WHAT IS NEEDED: The reader should set down exactly the lines from the one containing "[572,390,689,404] ./tc-admin.py ->" through the last line of the material, omitting every picture.

INFORMATION PROVIDED:
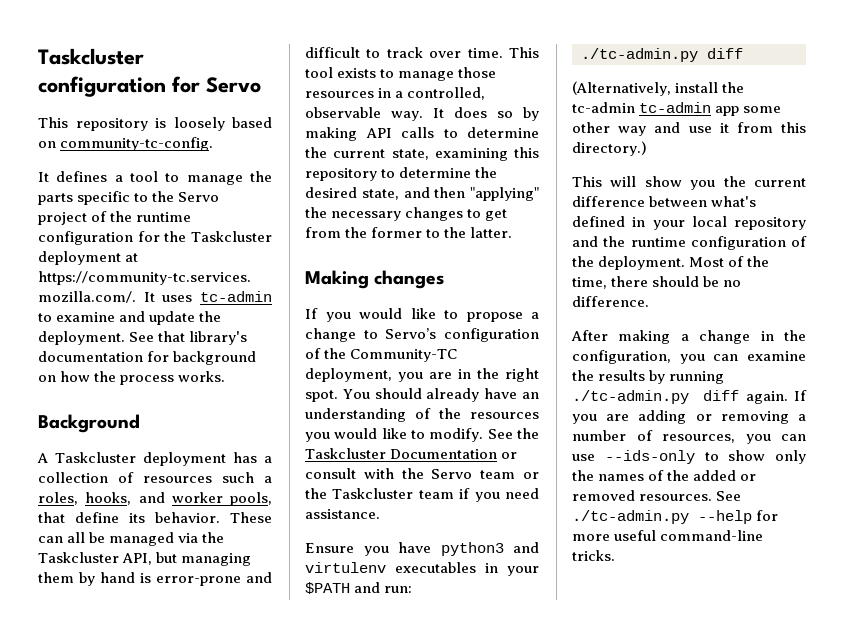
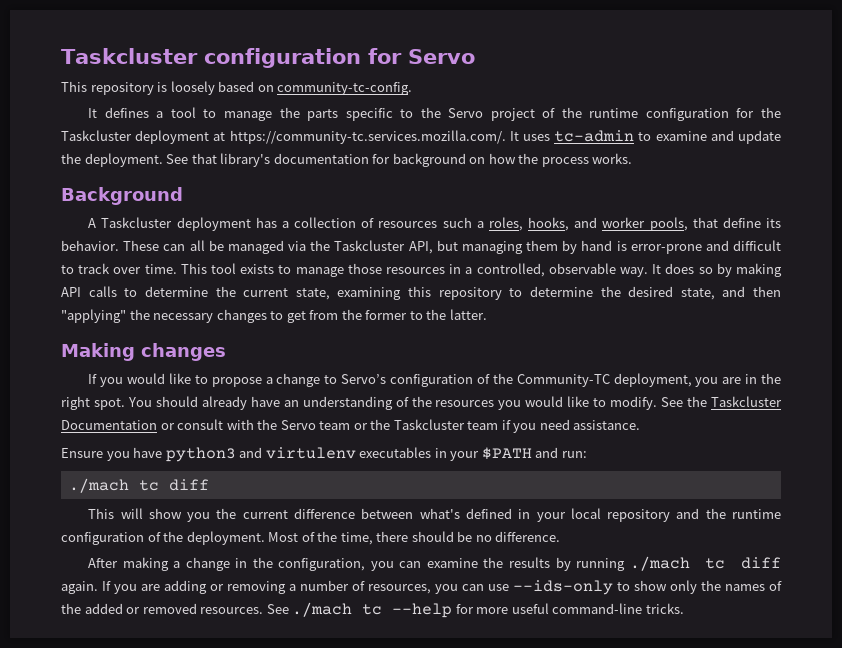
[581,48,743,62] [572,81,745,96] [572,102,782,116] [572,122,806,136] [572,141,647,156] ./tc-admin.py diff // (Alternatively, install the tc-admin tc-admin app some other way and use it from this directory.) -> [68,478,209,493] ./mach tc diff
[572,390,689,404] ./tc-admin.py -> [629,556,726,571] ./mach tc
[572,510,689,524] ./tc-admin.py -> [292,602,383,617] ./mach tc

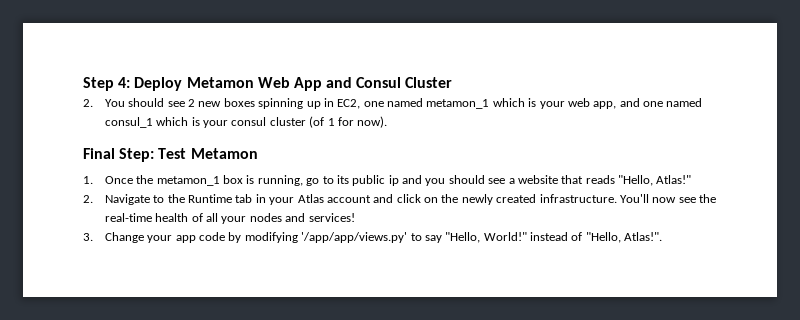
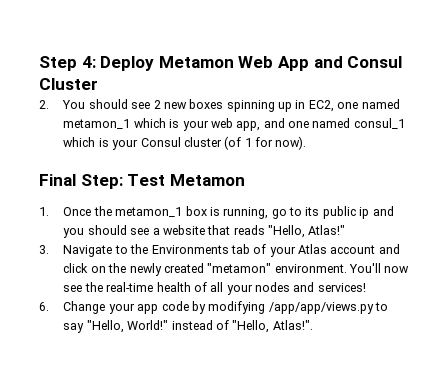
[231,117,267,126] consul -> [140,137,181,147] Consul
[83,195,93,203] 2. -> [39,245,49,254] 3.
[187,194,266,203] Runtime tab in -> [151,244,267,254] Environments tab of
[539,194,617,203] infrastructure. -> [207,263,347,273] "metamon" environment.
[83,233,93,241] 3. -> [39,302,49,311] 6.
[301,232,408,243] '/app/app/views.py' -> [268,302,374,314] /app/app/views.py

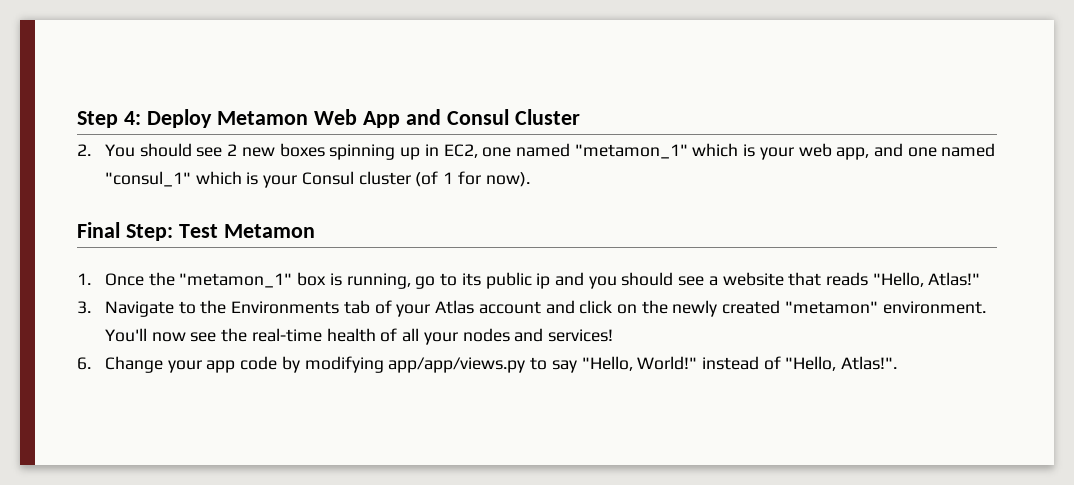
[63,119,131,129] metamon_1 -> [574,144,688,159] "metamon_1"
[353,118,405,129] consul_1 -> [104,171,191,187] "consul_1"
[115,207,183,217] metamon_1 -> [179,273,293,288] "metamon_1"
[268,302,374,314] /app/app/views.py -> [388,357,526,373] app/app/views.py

OUTPUT OF THE TASK:
[572,390,689,404] ./tc-admin.py -> [629,556,726,571] ./mach tc
[572,510,689,524] ./tc-admin.py -> [292,602,383,617] ./mach tc

[231,117,267,126] consul -> [140,137,181,147] Consul
[83,195,93,203] 2. -> [39,245,49,254] 3.
[187,194,266,203] Runtime tab in -> [151,244,267,254] Environments tab of
[539,194,617,203] infrastructure. -> [207,263,347,273] "metamon" environment.
[83,233,93,241] 3. -> [39,302,49,311] 6.
[301,232,408,243] '/app/app/views.py' -> [268,302,374,314] /app/app/views.py

[63,119,131,129] metamon_1 -> [574,144,688,159] "metamon_1"
[353,118,405,129] consul_1 -> [104,171,191,187] "consul_1"
[115,207,183,217] metamon_1 -> [179,273,293,288] "metamon_1"
[268,302,374,314] /app/app/views.py -> [388,357,526,373] app/app/views.py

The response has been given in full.